**SOURCE DATA:**
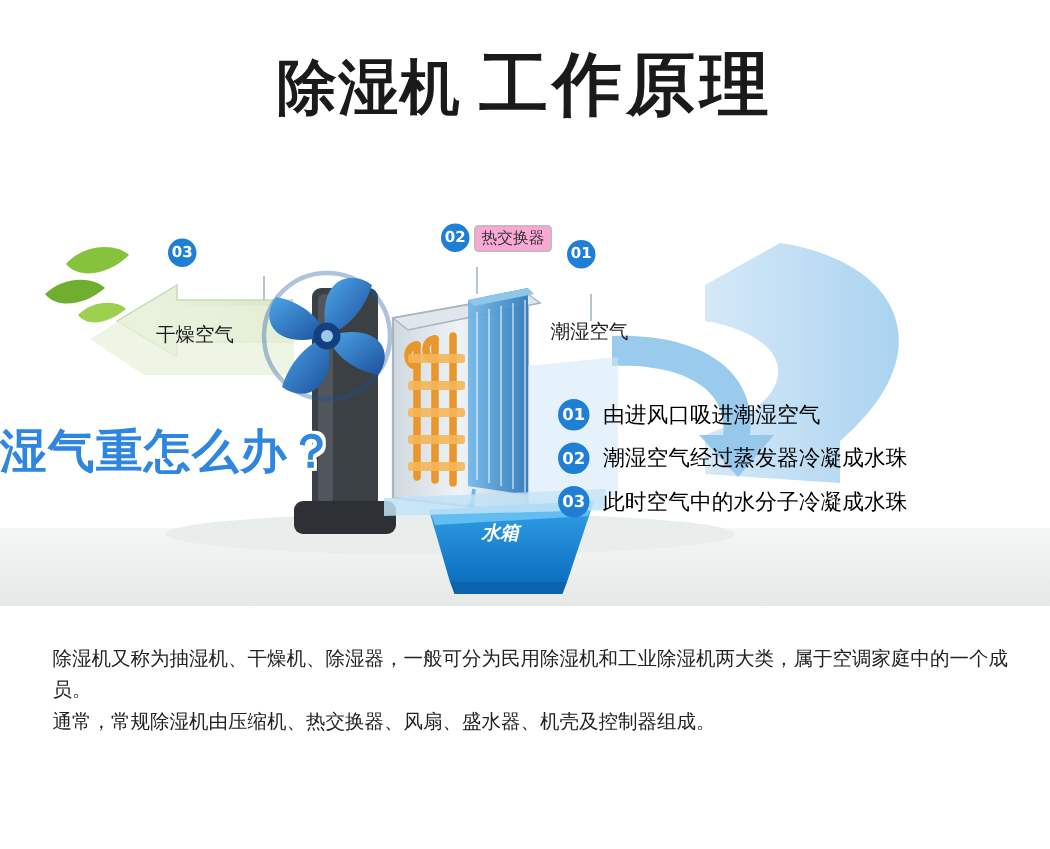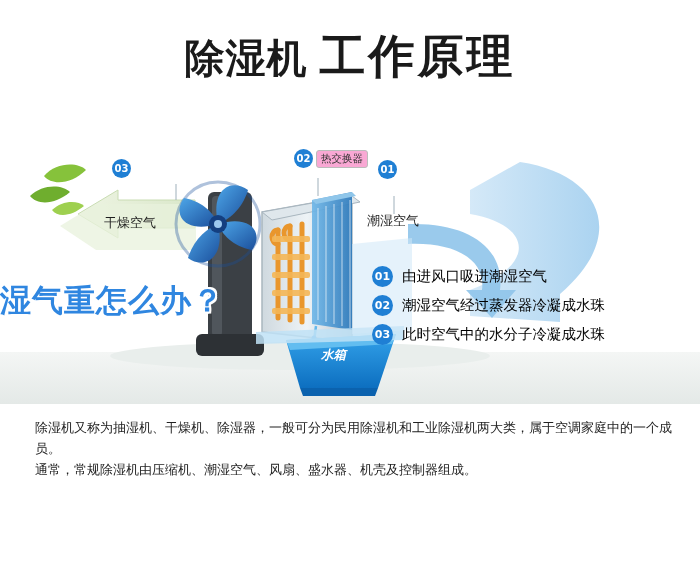--- a/index.html
+++ b/index.html
@@ -152,7 +152,7 @@
     line-height: 21px;
   }
   .para {
-    margin: 0 0 14px 0;
+    margin: 12px 0 14px 0;
   }
   .para span {
     display: block;

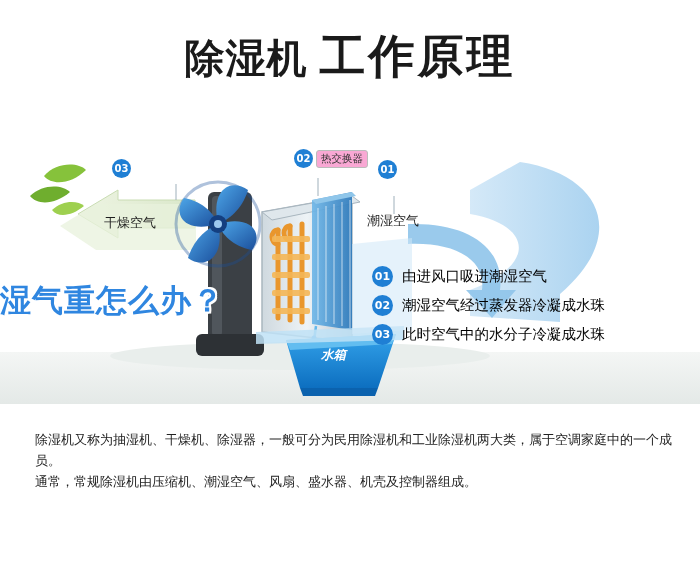--- a/index.html
+++ b/index.html
@@ -316,7 +316,7 @@
   <div class="body-text">
     <p class="para">
       <span>除湿机又称为抽湿机、干燥机、除湿器，一般可分为民用除湿机和工业除湿机两大类，属于空调家庭中的一个成员。</span>
-      <span>通常，常规除湿机由压缩机、潮湿空气、风扇、盛水器、机壳及控制器组成。</span>
+      <span>通常，常规除湿机由压缩机、热交换器、风扇、盛水器、机壳及控制器组成。</span>
     </p>
   </div>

**REQUIRED ACTION:**
Scan the data above for the string "span" and copy each line where it appears.

**TASK RESPONSE:**
   .para span {
       <span>除湿机又称为抽湿机、干燥机、除湿器，一般可分为民用除湿机和工业除湿机两大类，属于空调家庭中的一个成员。</span>
-      <span>通常，常规除湿机由压缩机、潮湿空气、风扇、盛水器、机壳及控制器组成。</span>
+      <span>通常，常规除湿机由压缩机、热交换器、风扇、盛水器、机壳及控制器组成。</span>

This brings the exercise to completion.